**Your task:**
Could you give the data below again, exactly and completely?
══ Data extract
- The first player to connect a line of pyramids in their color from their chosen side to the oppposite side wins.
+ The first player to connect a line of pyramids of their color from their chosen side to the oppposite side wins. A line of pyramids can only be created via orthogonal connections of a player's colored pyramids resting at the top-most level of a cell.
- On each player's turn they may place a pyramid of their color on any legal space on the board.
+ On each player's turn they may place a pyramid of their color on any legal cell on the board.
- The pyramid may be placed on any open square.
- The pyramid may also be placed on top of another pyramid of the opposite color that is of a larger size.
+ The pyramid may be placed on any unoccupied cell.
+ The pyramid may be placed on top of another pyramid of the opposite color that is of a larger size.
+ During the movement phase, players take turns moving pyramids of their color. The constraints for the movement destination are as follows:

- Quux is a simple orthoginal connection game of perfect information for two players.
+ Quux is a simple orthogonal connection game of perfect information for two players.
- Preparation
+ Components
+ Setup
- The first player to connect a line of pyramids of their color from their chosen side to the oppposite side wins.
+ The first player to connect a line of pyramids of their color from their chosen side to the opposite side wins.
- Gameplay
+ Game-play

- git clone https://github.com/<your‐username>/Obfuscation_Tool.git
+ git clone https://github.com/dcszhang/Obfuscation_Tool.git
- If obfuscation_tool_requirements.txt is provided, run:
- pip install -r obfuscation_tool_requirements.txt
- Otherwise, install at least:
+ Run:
════
**Finished task:**
- The first player to connect a line of pyramids in their color from their chosen side to the oppposite side wins.
+ The first player to connect a line of pyramids of their color from their chosen side to the oppposite side wins. A line of pyramids can only be created via orthogonal connections of a player's colored pyramids resting at the top-most level of a cell.
- On each player's turn they may place a pyramid of their color on any legal space on the board.
+ On each player's turn they may place a pyramid of their color on any legal cell on the board.
- The pyramid may be placed on any open square.
- The pyramid may also be placed on top of another pyramid of the opposite color that is of a larger size.
+ The pyramid may be placed on any unoccupied cell.
+ The pyramid may be placed on top of another pyramid of the opposite color that is of a larger size.
+ During the movement phase, players take turns moving pyramids of their color. The constraints for the movement destination are as follows:

- Quux is a simple orthoginal connection game of perfect information for two players.
+ Quux is a simple orthogonal connection game of perfect information for two players.
- Preparation
+ Components
+ Setup
- The first player to connect a line of pyramids of their color from their chosen side to the oppposite side wins.
+ The first player to connect a line of pyramids of their color from their chosen side to the opposite side wins.
- Gameplay
+ Game-play

- git clone https://github.com/<your‐username>/Obfuscation_Tool.git
+ git clone https://github.com/dcszhang/Obfuscation_Tool.git
- If obfuscation_tool_requirements.txt is provided, run:
- pip install -r obfuscation_tool_requirements.txt
- Otherwise, install at least:
+ Run:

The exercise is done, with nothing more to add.